Web interface edit records:
>>>>

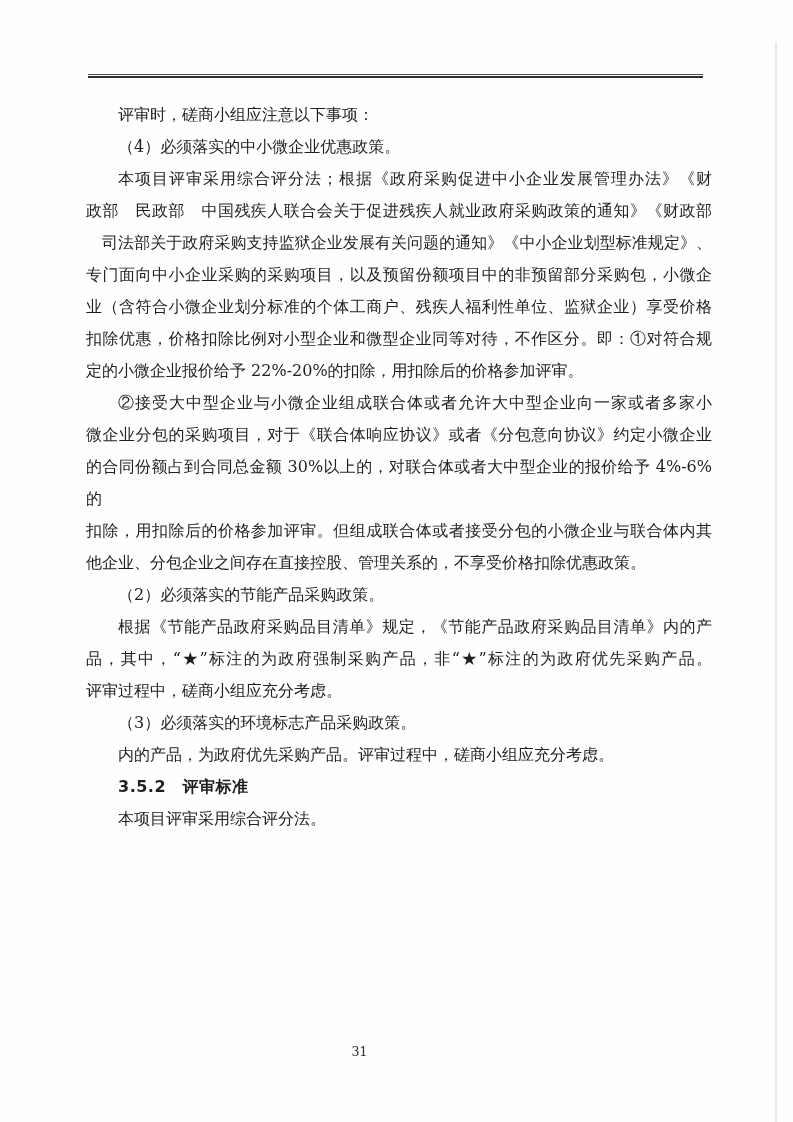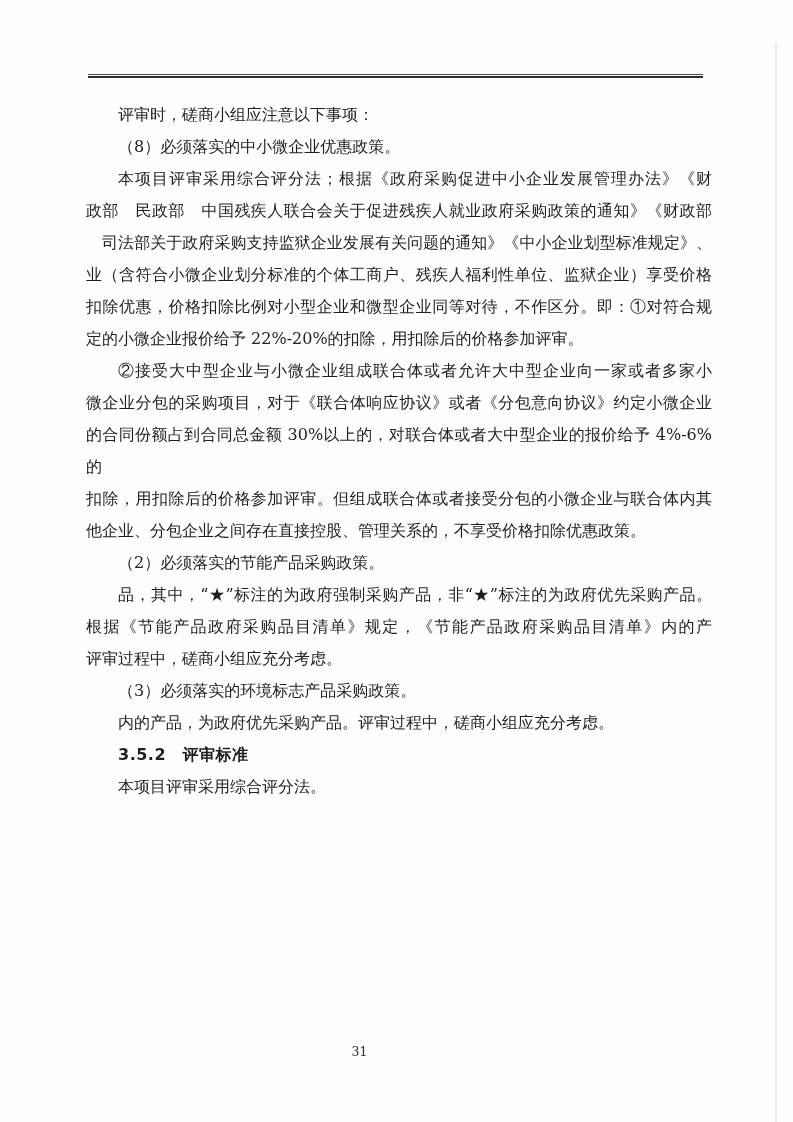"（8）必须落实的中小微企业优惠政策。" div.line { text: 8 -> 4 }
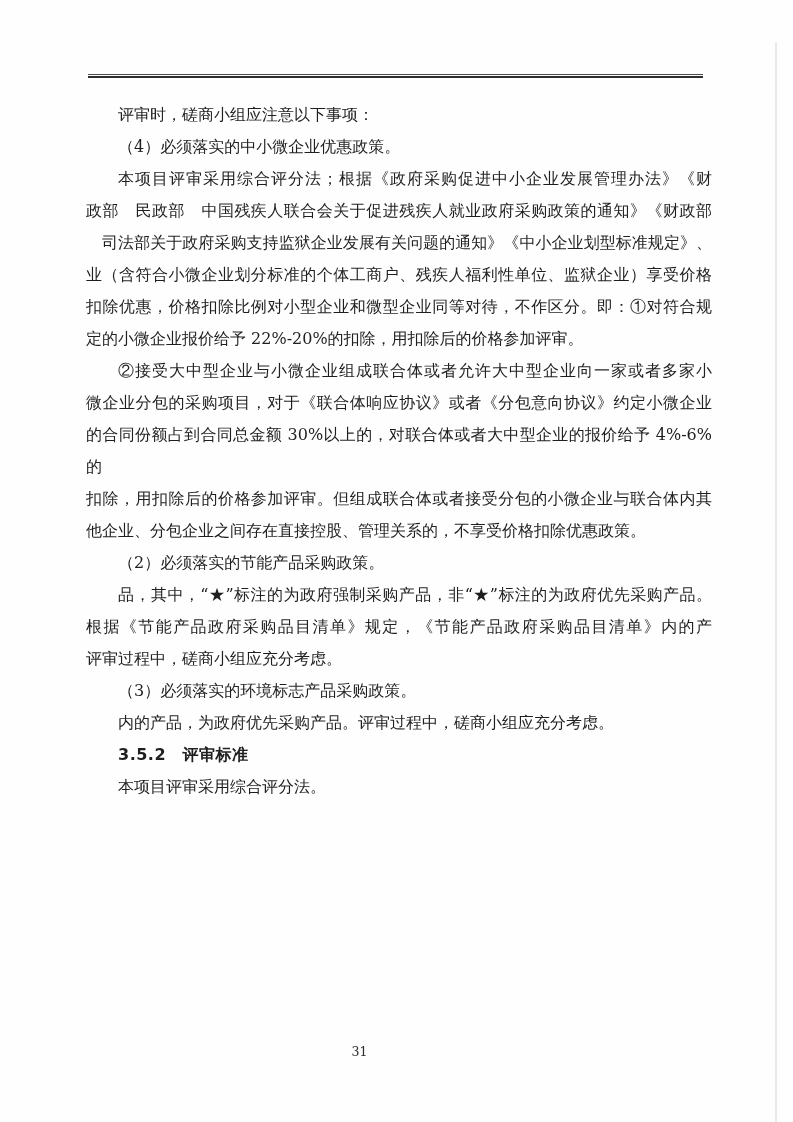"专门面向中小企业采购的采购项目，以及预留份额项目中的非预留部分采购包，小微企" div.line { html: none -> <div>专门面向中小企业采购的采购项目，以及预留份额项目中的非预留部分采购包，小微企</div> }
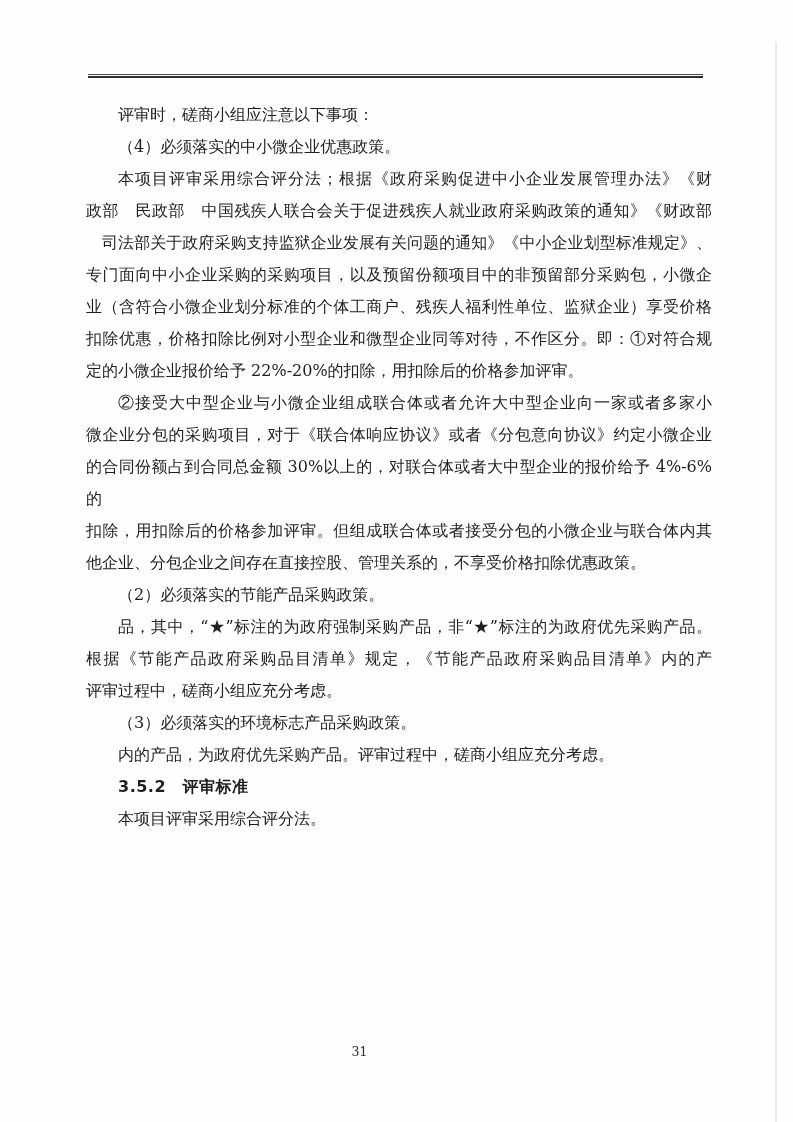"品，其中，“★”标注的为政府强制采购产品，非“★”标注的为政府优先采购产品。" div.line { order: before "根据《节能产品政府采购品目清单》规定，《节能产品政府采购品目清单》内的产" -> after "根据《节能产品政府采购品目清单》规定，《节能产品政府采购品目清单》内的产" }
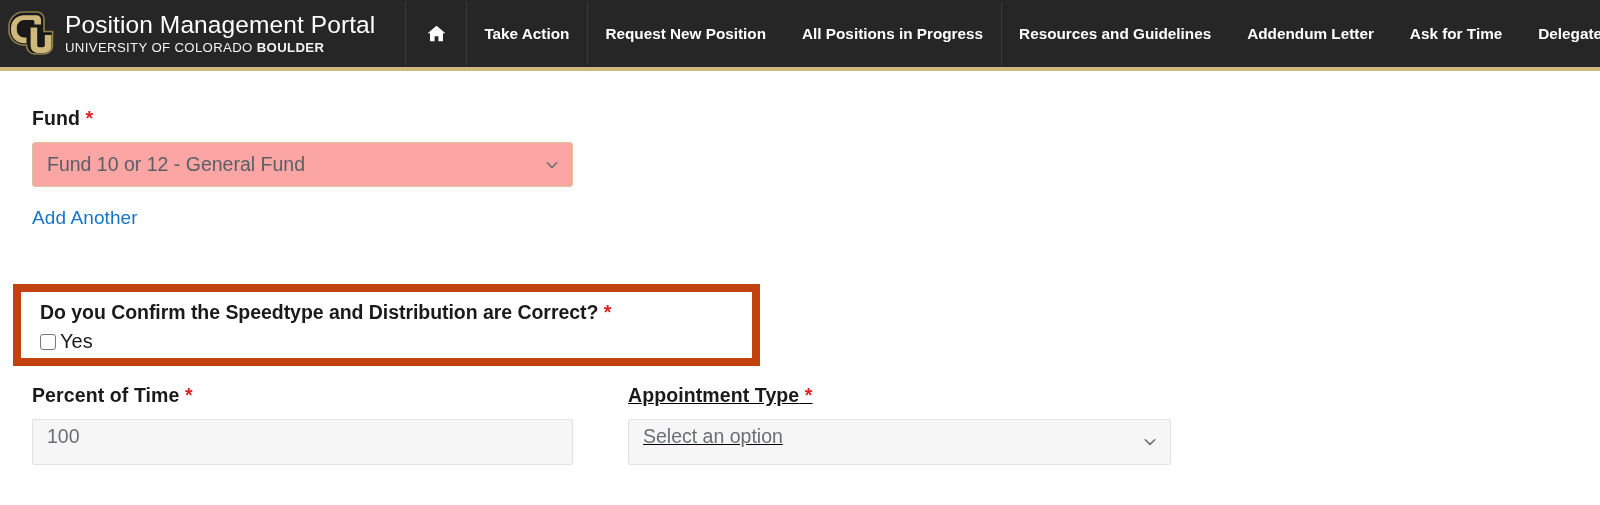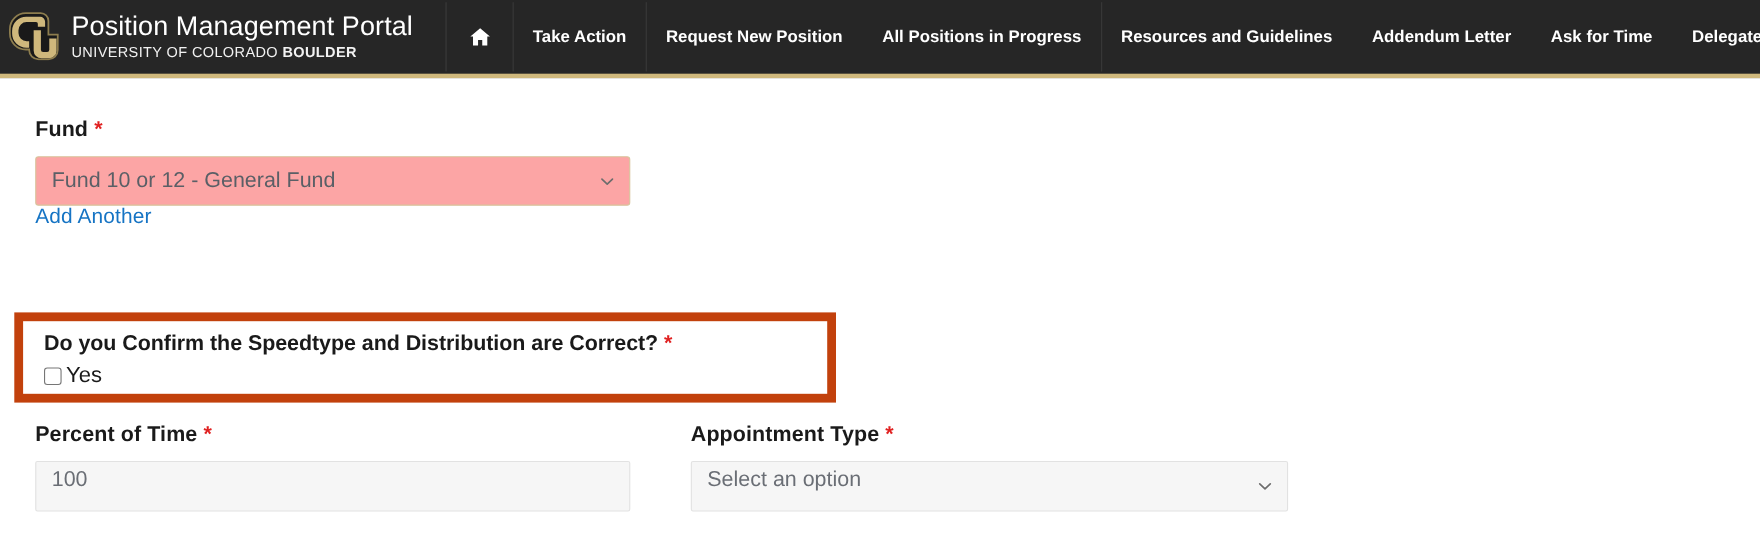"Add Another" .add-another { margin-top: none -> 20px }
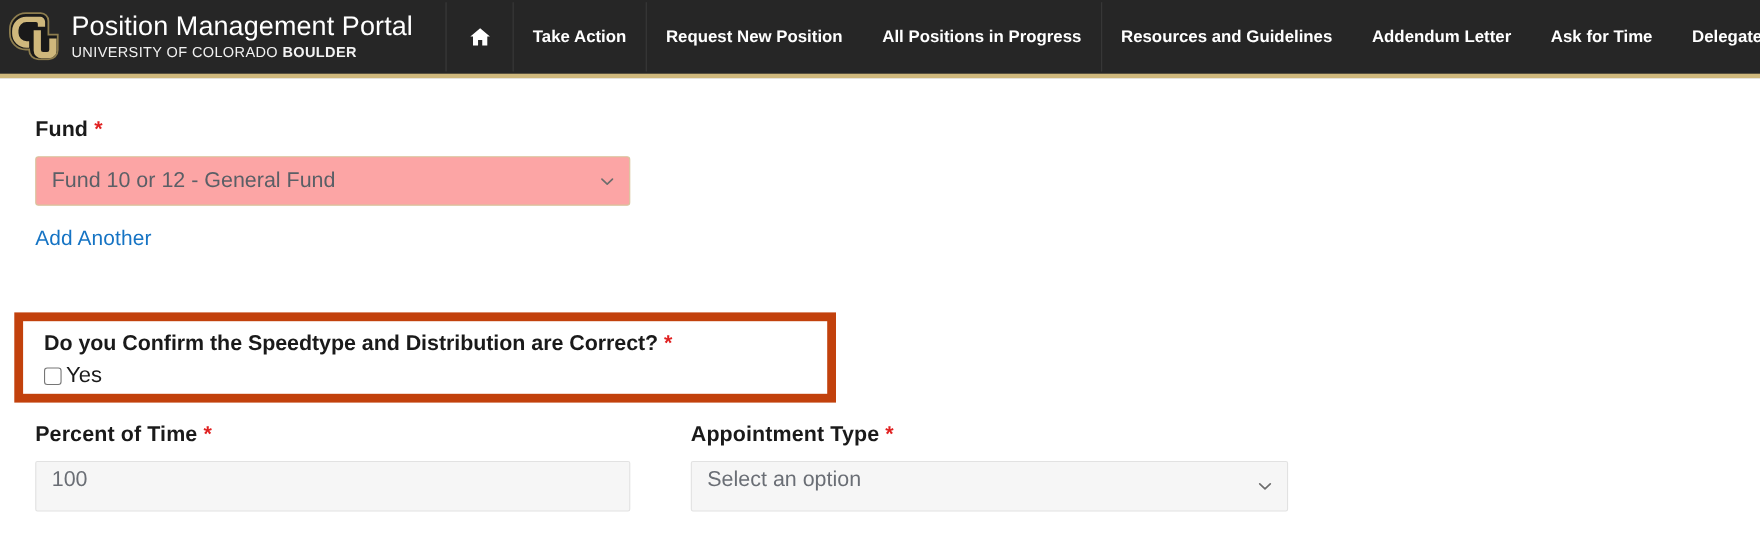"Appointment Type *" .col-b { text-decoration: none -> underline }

<<<<

• _YOUR TASK_
Output all of the data exactly as it stands, minus any images.

• _RESULT BELOW_
"（8）必须落实的中小微企业优惠政策。" div.line { text: 8 -> 4 }
"专门面向中小企业采购的采购项目，以及预留份额项目中的非预留部分采购包，小微企" div.line { html: none -> <div>专门面向中小企业采购的采购项目，以及预留份额项目中的非预留部分采购包，小微企</div> }
"品，其中，“★”标注的为政府强制采购产品，非“★”标注的为政府优先采购产品。" div.line { order: before "根据《节能产品政府采购品目清单》规定，《节能产品政府采购品目清单》内的产" -> after "根据《节能产品政府采购品目清单》规定，《节能产品政府采购品目清单》内的产" }
"Add Another" .add-another { margin-top: none -> 20px }
"Appointment Type *" .col-b { text-decoration: none -> underline }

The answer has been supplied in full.